A qNano platform with a Nanopore NP150 (Izon Science, Oxford, UK) and polystyrene calibration beads CPC200 (Izon Science), Oxford, UK) were used for calibration of relative particle size and speed. 35 μl cell media was loaded, and analyses were performed according to manufactory instructions.

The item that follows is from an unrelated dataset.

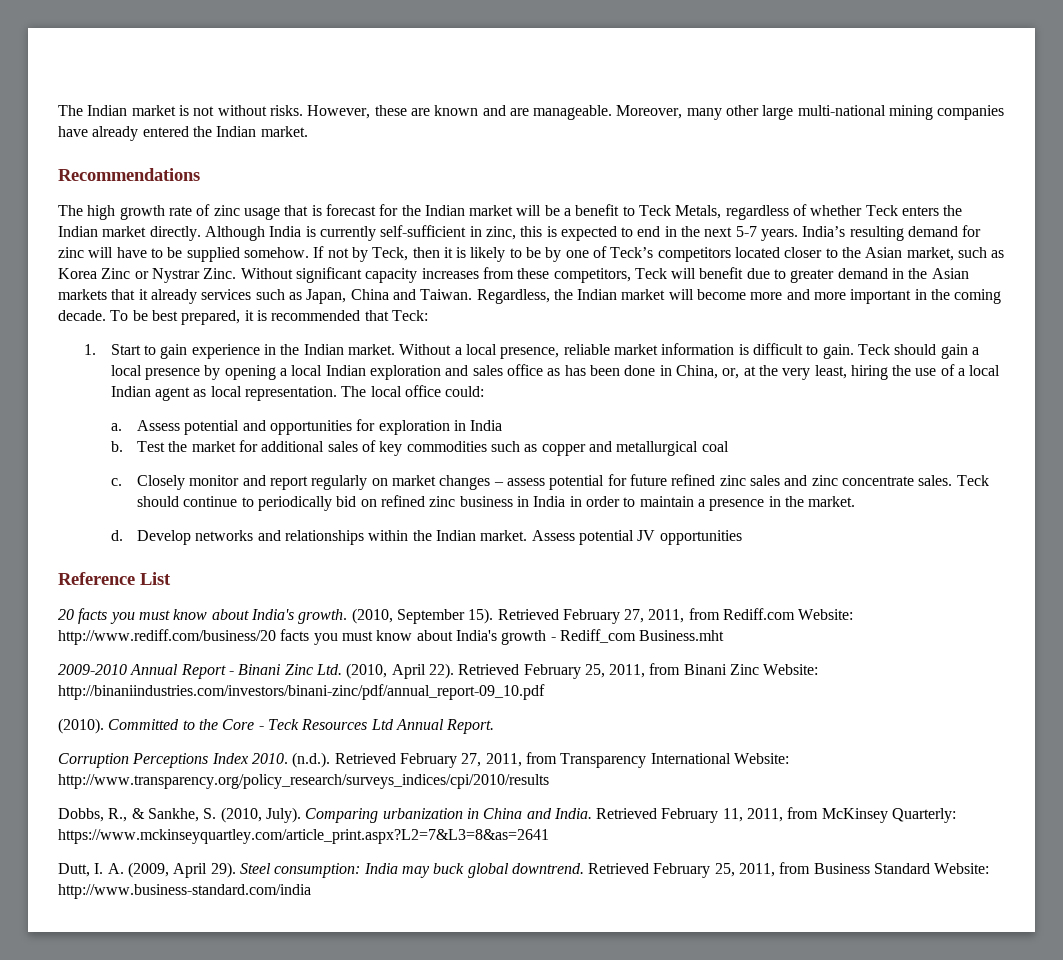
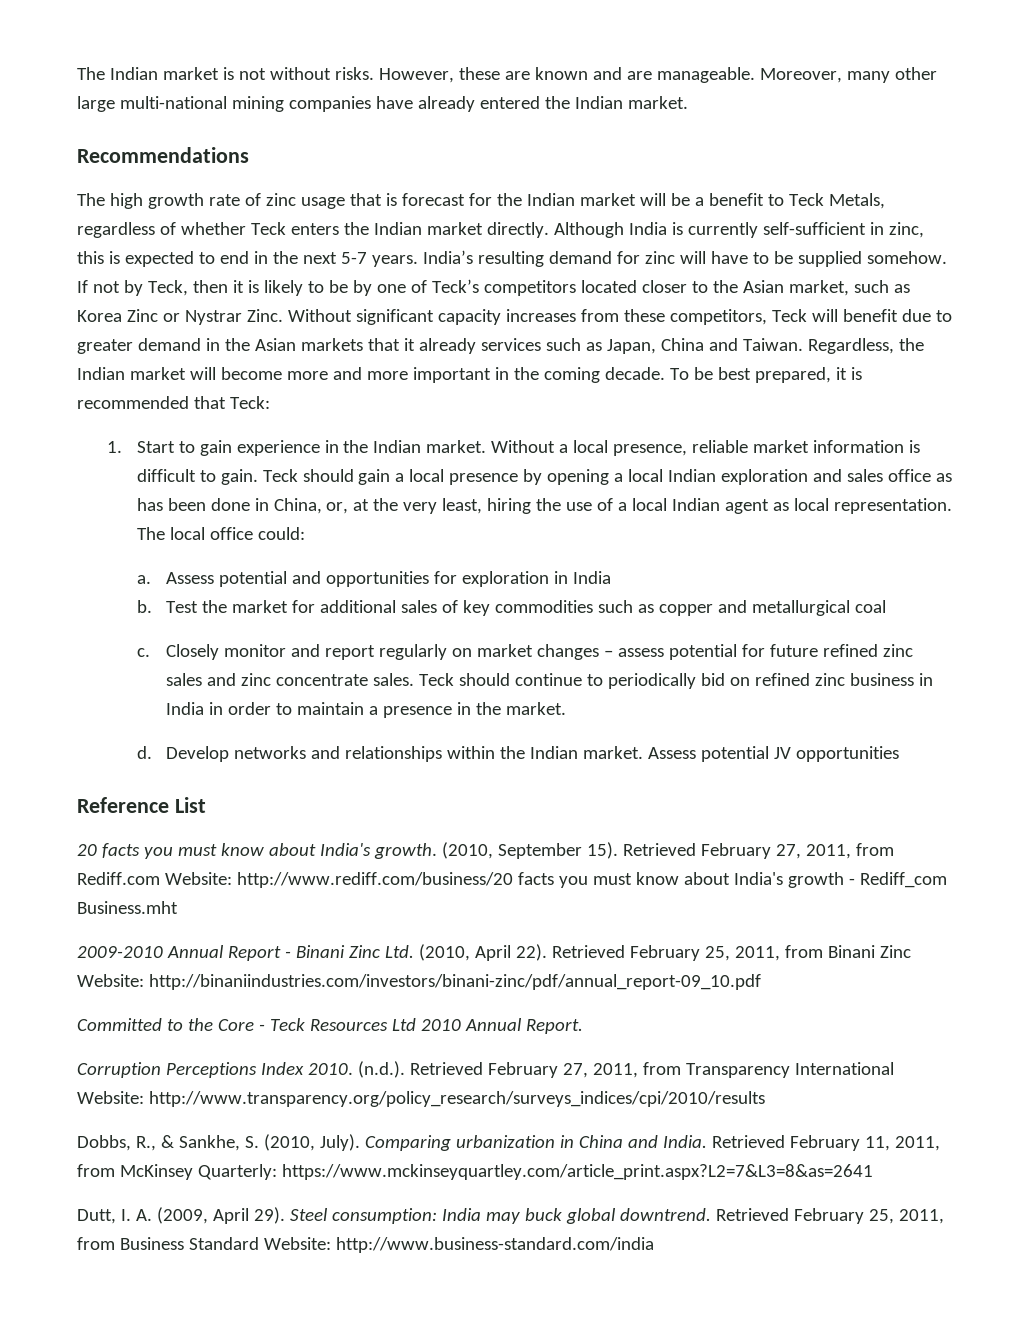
- (2010). Committed to the Core - Teck Resources Ltd Annual Report.
+ Committed to the Core - Teck Resources Ltd 2010 Annual Report.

Size exclusion chromatography

A qEVoriginal/35 nm SMART column (Izon Science, Oxford, UK) with optimal separation size between 35–350 nm was used to isolate EVs from 0.5 ml from M1-CD9-EGFP medium according to manufacturer's instructions. 0.5 mL fractions were collected, and western blotting was used to verify the presence of EGFP. To verify that proteins mainly were eluted in the last fractions, proteins concentrations were measured in each fraction with DC Protein Assay (Biorad, California, U. S.) according to the manufacturer's guidelines.

Nanopore sequencing

Mouse liver from a CD9truc-EGFP positive EVRep mouse was homogenized, and DNA was extracted using the Nanobind Tissue Big DNA Kit (Circulomics, Baltimore, MD, USA) according to the manufacturer's instructions. The DNA was prepared for Oxford Nanopore sequencing using the Ligation Sequencing Kit (Oxford Nanopore Technologies, Oxford, UK). The prepared library was then sequenced using one flow cell on the Oxford Nanopore PromethION sequencing platform. Base-calling was performed with MinKNOW software, and FASTQ files were aligned to a custom mouse genome (GRCm38.p6) containing the CD9truc-EGFP insert and accessory sequences as an extra chromosome. Alignment was performed using Minimap245. Data were visualized using IGV ver2.8.1 (Broad Institute), Genome Ribbon46, and NCBI BLAST.